You can also copy individual keys using the --export-secret-key and --import flags for GPG - see the documentation for more details.

GPG Agent Forwarding

Agent forwarding can be done with ssh. The syntax is along the lines of port forwarding, but with sockets paths, similar to this:

LOCAL_SOCKET=$(gpgconf --list-dir agent-extra-socket)
REMOTE_SOCKET=$(ssh $REMOTE_HOSTNAME gpgconf --list-dir agent-socket)
ssh $REMOTE_HOSTNAME rm $REMOTE_SOCKET
ssh -R $REMOTE_SOCKET:$LOCAL_SOCKET $REMOTE_HOSTNAME

The agent-extra-socket is a restricted socket. You may see errors like:

gpg: connection to agent is in restricted mode
gpg: setting pinentry mode 'loopback' failed: Forbidden

or:

gpg: public key decryption failed: Invalid IPC response

If this is the case, try using the non-restricted socket:

LOCAL_SOCKET=$(gpgconf --list-dir agent-socket)

If you have text-entry of the gpg passphrase, ensure ~/.gnupg/gpg.conf contains:

use-agent
pinentry-mode loopback

And ensure ~/.gnupg/gpg-agent.conf contains:

allow-loopback-pinentry

Restart the agent with:

echo RELOADAGENT | gpg-connect-agent

Creating new secrets

A new password (e.g. for an SQL admin account) can be generated with the command

secrets/generate-ansible-secret.sh

This will print out an Ansible variable declaration with an encrypted value that can be cut and pasted into Ansible code. The value itself will be a 45 character (upper and lower case letter) password, containing about 256 bits of entropy. Note that adding numbers, underscores, and dashes would only add about 0.3 bits of entropy per character, and thus the resulting passwords would only be about 2 characters shorter and would likely be more cumbersome and error-prone to type.

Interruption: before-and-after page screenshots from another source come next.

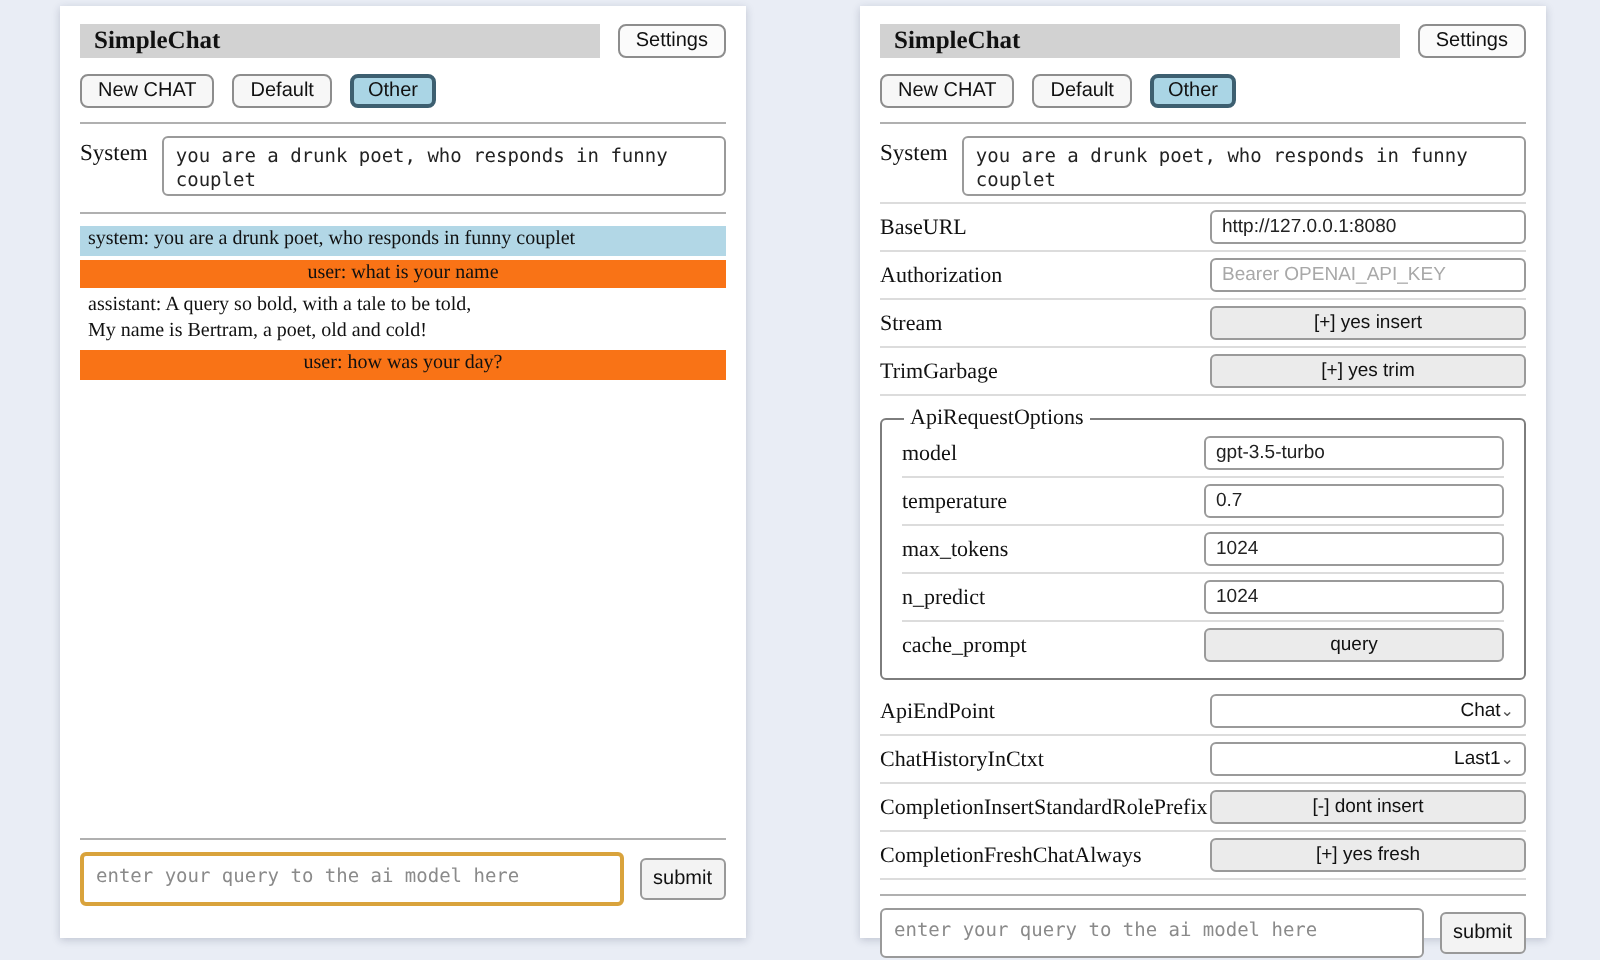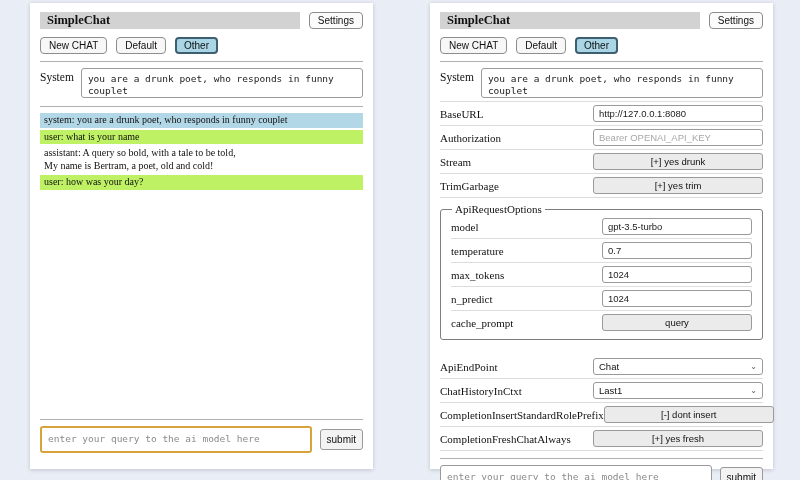--- a/index.html
+++ b/index.html
@@ -73,7 +73,7 @@
     padding:3px 0;border-bottom:1px solid #dcdcdc;min-height:14px;
   }
   .setting-label{font-size:11px;}
-  .control{width:170px;box-sizing:border-box;flex:none;}
+  .control{width:158px;box-sizing:border-box;flex:none;}
   input.control{
     font-family:"Liberation Sans",sans-serif;font-size:9.5px;
     border:1px solid #9a9a9a;border-radius:3px;padding:2px 5px;

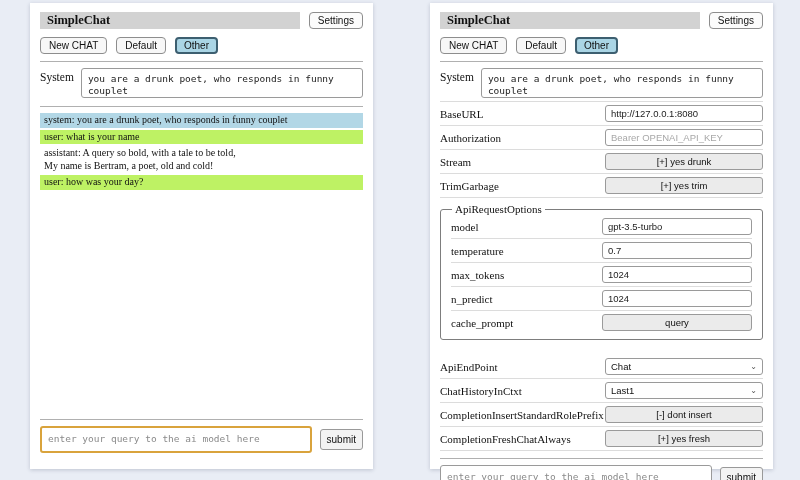--- a/index.html
+++ b/index.html
@@ -63,7 +63,7 @@
     white-space:pre-line;
   }
   .role-system{background:#b2d7e6;}
-  .role-user{background:#bef264;}
+  .role-user{background:#f97316;text-align:center;}
   .role-assistant{background:#ffffff;}
 
   

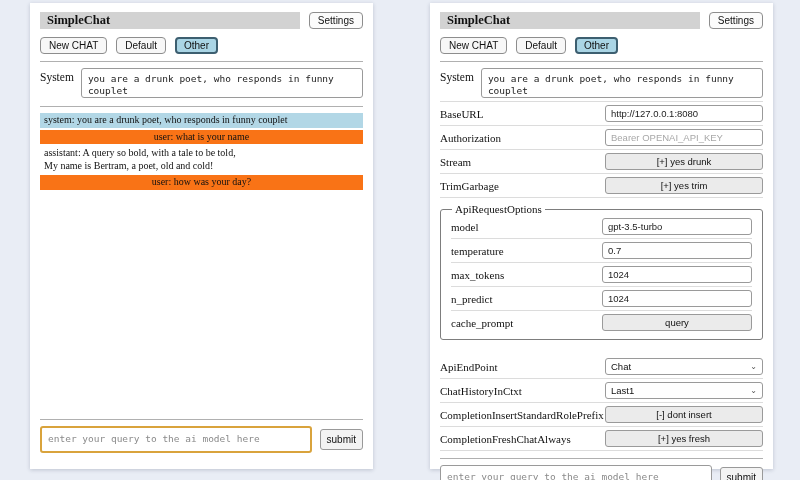--- a/index.html
+++ b/index.html
@@ -192,7 +192,7 @@
 
     <div class="setting-row">
       <span class="setting-label">Stream</span>
-      <button class="control">[+] yes drunk</button>
+      <button class="control">[+] yes insert</button>
     </div>
 
     <div class="setting-row">

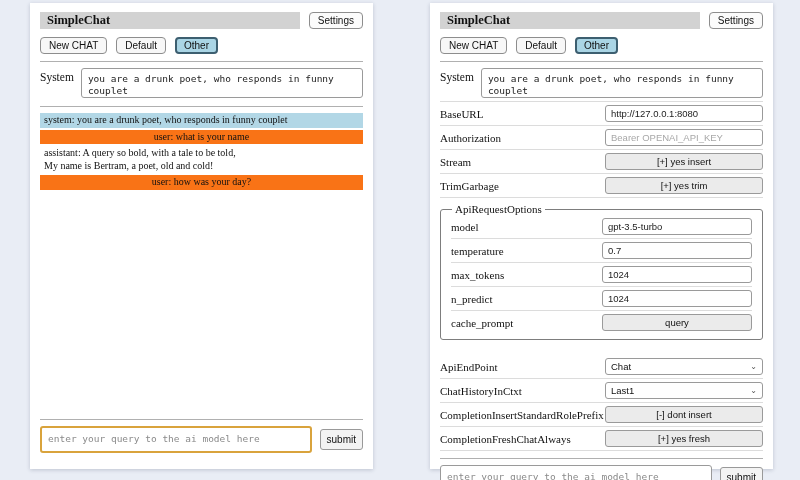--- a/index.html
+++ b/index.html
@@ -94,7 +94,7 @@
   .chevron{font-size:8px;color:#555;line-height:8px;}
 
   fieldset.api-options{
-    margin:5px 0 15px 0;border:1px solid #7d7d7d;border-radius:3px;
+    margin:5px 0 4px 0;border:1px solid #7d7d7d;border-radius:3px;
     padding:0 10px 5px 10px;
   }
   fieldset.api-options legend{font-size:11px;padding:0 3px;margin-left:1px;}

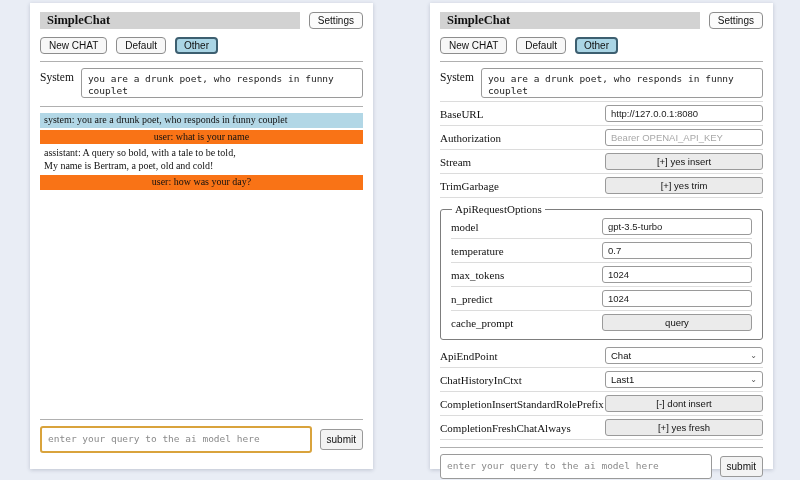--- a/index.html
+++ b/index.html
@@ -86,7 +86,7 @@
     padding:2px 5px;text-align:center;cursor:pointer;color:#111;
   }
   .select-control{
-    display:flex;justify-content:space-between;align-items:center;
+    display:flex;justify-content:flex-end;align-items:center;
     background:#fff;border:1px solid #9a9a9a;border-radius:3px;
     padding:2px 5px;cursor:pointer;
     font-family:"Liberation Sans",sans-serif;font-size:9.5px;color:#111;

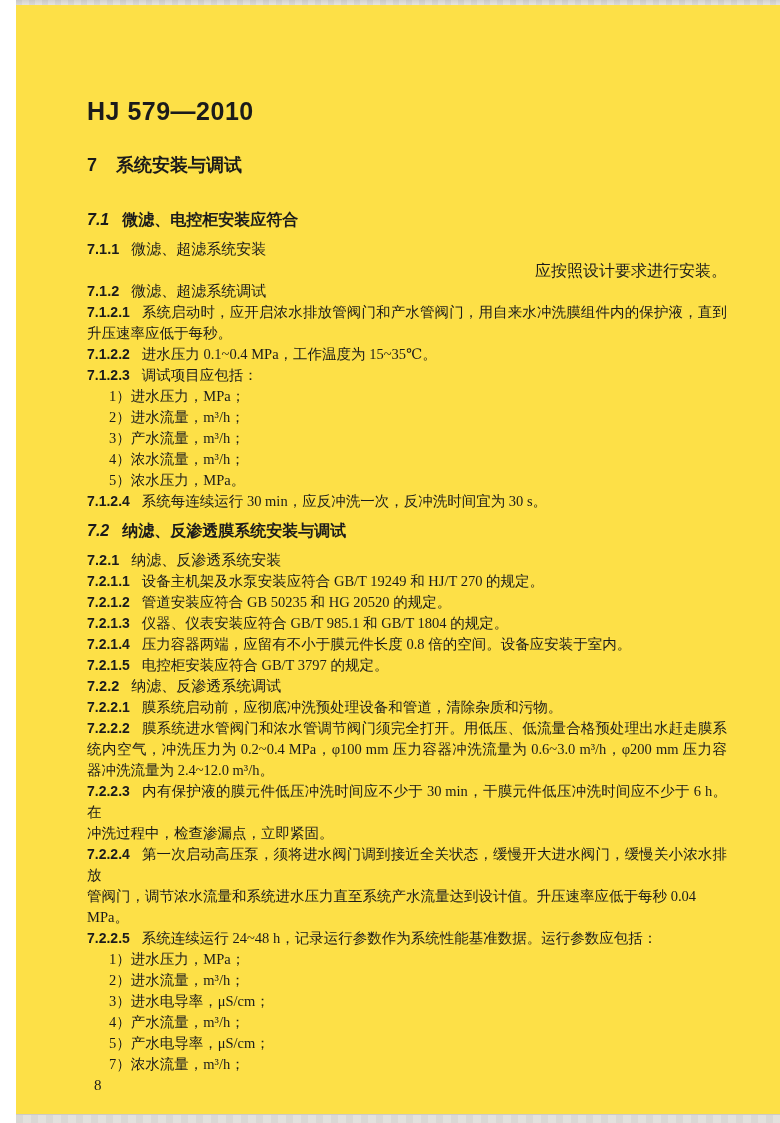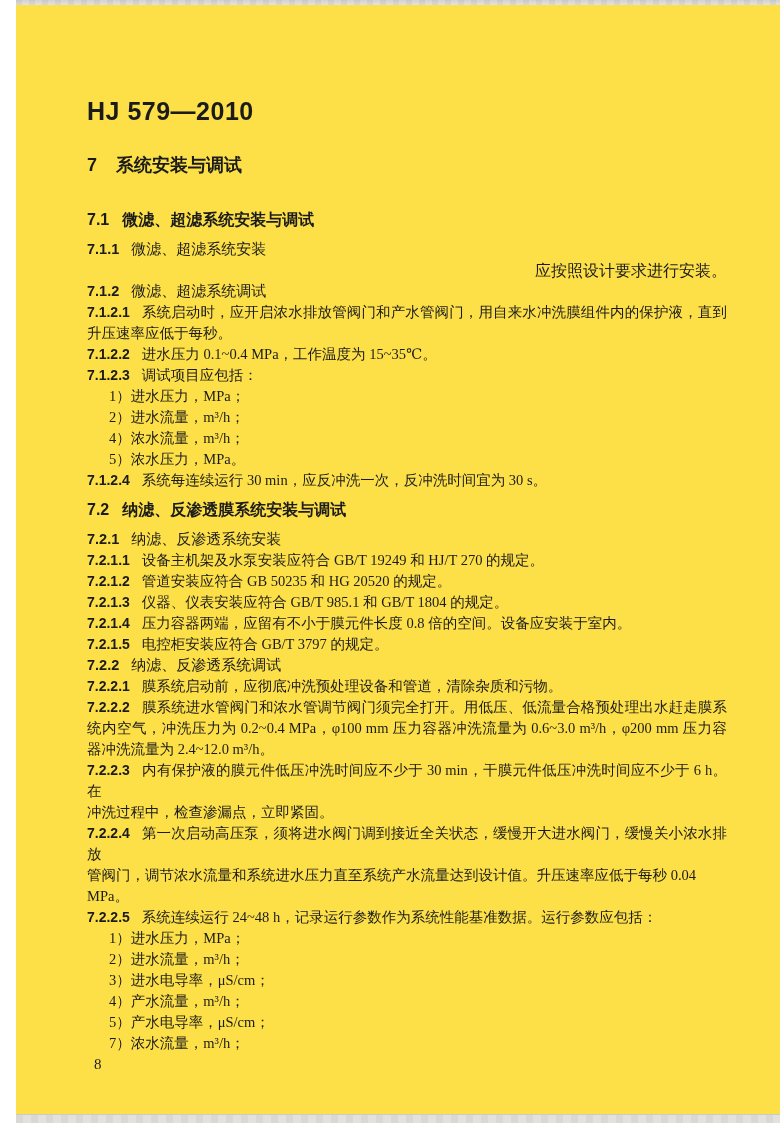--- a/index.html
+++ b/index.html
@@ -50,7 +50,7 @@
     font-weight:700; font-size:16px; line-height:22px;
     margin-top:8px; margin-bottom:8px;
   }
-  .h2 .num { margin-right:13px; }
+  .h2 .num { margin-right:13px;font-style:italic; }
 
   .h3 { font-size:15px; line-height:21px; }
   .h3 .num {

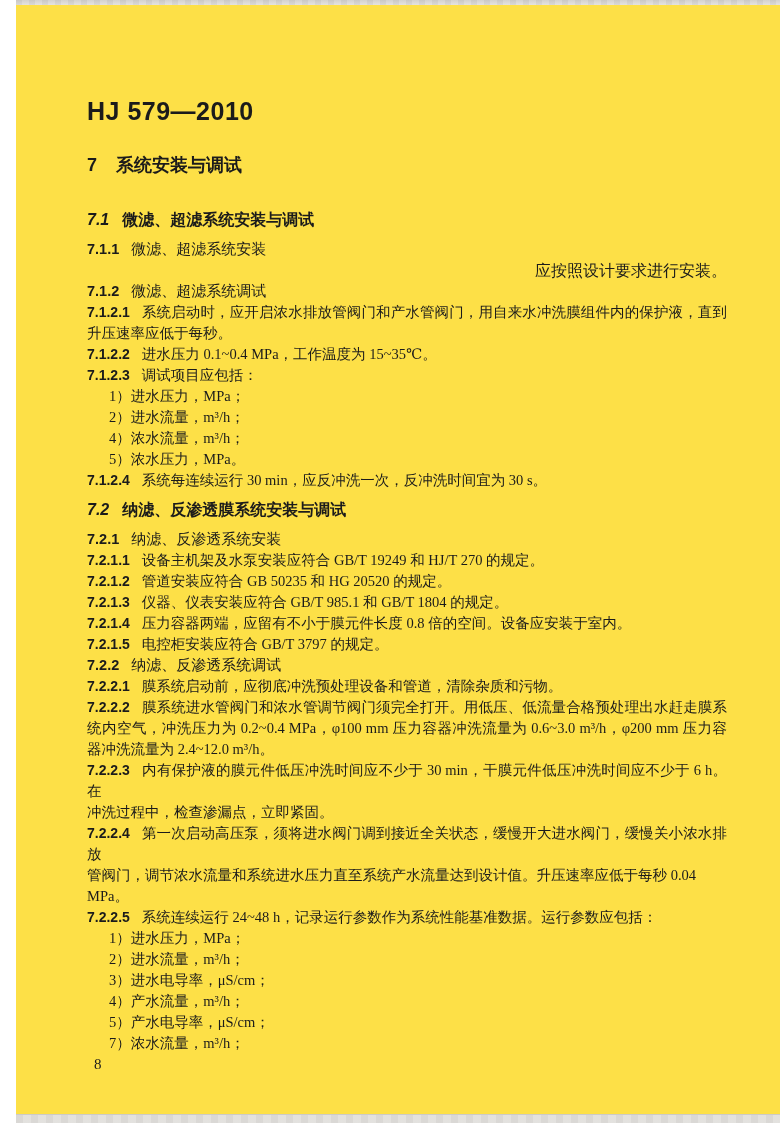--- a/index.html
+++ b/index.html
@@ -81,7 +81,7 @@
     <div class="doc-code">HJ 579—2010</div>
     <div id="doc-blocks">
         <div class="h1"><span class="num">7</span><span class="htext">系统安装与调试</span></div>
-        <div class="h2"><span class="num">7.1</span><span class="htext">微滤、超滤系统安装与调试</span></div>
+        <div class="h2"><span class="num">7.1</span><span class="htext">微滤、电控柜安装应符合</span></div>
         <div class="h3"><span class="num">7.1.1</span><span class="htext">微滤、超滤系统安装</span></div>
         <div class="indent">应按照设计要求进行安装。</div>
         <div class="h3"><span class="num">7.1.2</span><span class="htext">微滤、超滤系统调试</span></div>

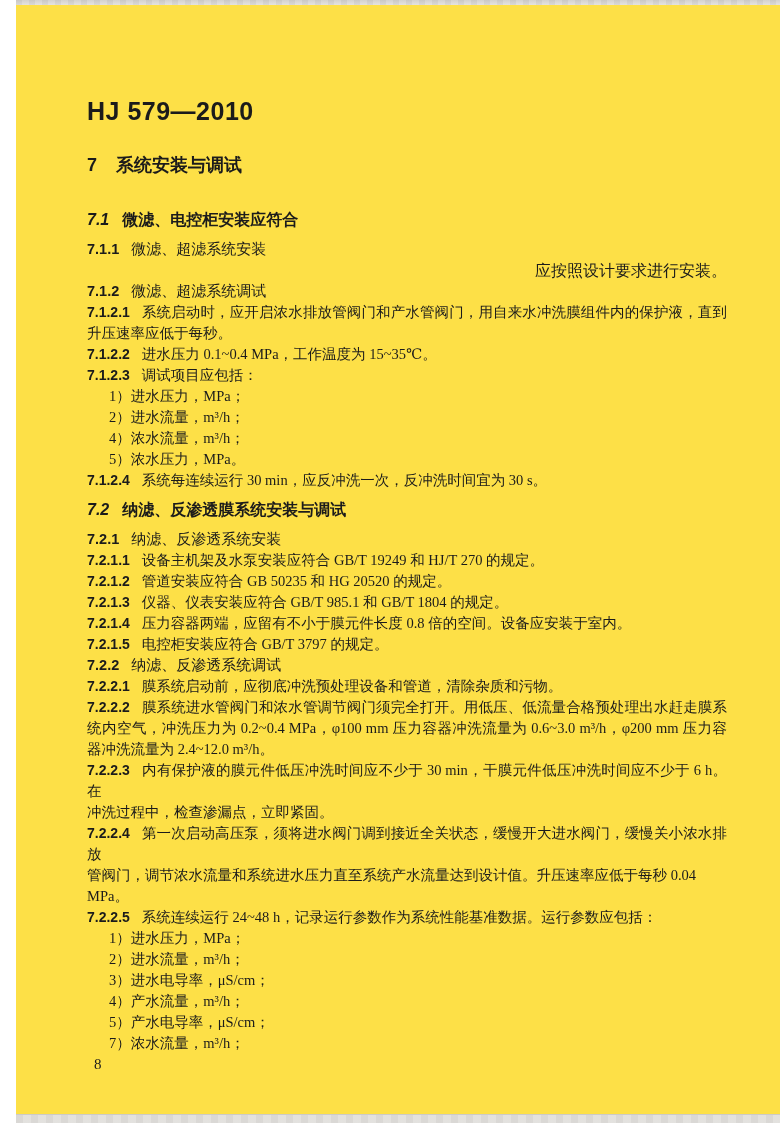--- a/index.html
+++ b/index.html
@@ -97,6 +97,7 @@
         </div>
         <div class="li">1）进水压力，MPa；</div>
         <div class="li">2）进水流量，m³/h；</div>
+        <div class="li">3）产水流量，m³/h；</div>
         <div class="li">4）浓水流量，m³/h；</div>
         <div class="li">5）浓水压力，MPa。</div>
         <div class="para">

If random passwords of another form are needed, (e.g. of a different length) they can often easily be generated just by modifying the code that generate-ansible-secret.sh uses:

tr -dc A-Za-z < /dev/random | head -c 45 | \
    ansible-vault encrypt_string --stdin-name 'my_variable'

A similar approach can also be used for encrypting other secrets, e.g. TLS certificates:

cat my-ssl.key | \
    ansible-vault encrypt_string --stdin-name 'my_ssl_key_variable'

Secret rotation strategy

Automated rotation of secrets would be ideal, but requires service-specific code for each type of secret (e.g. LUKS passwords, SQL admin keys, etc) and thus probably too labor intensive for the first version. Instead, keys will have to be manually rotated.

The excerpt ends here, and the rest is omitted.